## Directions
For this task, retype the records below exactly.

(User interface change data)

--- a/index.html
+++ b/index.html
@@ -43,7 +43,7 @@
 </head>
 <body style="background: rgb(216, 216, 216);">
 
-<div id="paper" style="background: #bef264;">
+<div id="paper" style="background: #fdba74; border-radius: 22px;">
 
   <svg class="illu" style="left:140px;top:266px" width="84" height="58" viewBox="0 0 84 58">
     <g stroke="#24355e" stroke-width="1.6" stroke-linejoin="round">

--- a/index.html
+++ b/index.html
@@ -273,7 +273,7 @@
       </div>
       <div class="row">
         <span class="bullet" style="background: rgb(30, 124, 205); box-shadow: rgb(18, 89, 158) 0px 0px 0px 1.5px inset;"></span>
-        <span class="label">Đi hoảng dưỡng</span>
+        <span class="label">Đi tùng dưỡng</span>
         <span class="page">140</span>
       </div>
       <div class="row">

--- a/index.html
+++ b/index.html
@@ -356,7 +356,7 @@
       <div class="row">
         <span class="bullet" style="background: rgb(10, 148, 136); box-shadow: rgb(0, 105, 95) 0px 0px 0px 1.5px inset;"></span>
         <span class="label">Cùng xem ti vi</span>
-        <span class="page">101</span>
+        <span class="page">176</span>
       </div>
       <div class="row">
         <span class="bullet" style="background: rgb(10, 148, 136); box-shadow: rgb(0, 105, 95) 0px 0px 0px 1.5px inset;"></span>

## Result
--- a/index.html
+++ b/index.html
@@ -43,7 +43,7 @@
 </head>
 <body style="background: rgb(216, 216, 216);">
 
-<div id="paper" style="background: #bef264;">
+<div id="paper" style="background: #fdba74; border-radius: 22px;">
 
   <svg class="illu" style="left:140px;top:266px" width="84" height="58" viewBox="0 0 84 58">
     <g stroke="#24355e" stroke-width="1.6" stroke-linejoin="round">

--- a/index.html
+++ b/index.html
@@ -273,7 +273,7 @@
       </div>
       <div class="row">
         <span class="bullet" style="background: rgb(30, 124, 205); box-shadow: rgb(18, 89, 158) 0px 0px 0px 1.5px inset;"></span>
-        <span class="label">Đi hoảng dưỡng</span>
+        <span class="label">Đi tùng dưỡng</span>
         <span class="page">140</span>
       </div>
       <div class="row">

--- a/index.html
+++ b/index.html
@@ -356,7 +356,7 @@
       <div class="row">
         <span class="bullet" style="background: rgb(10, 148, 136); box-shadow: rgb(0, 105, 95) 0px 0px 0px 1.5px inset;"></span>
         <span class="label">Cùng xem ti vi</span>
-        <span class="page">101</span>
+        <span class="page">176</span>
       </div>
       <div class="row">
         <span class="bullet" style="background: rgb(10, 148, 136); box-shadow: rgb(0, 105, 95) 0px 0px 0px 1.5px inset;"></span>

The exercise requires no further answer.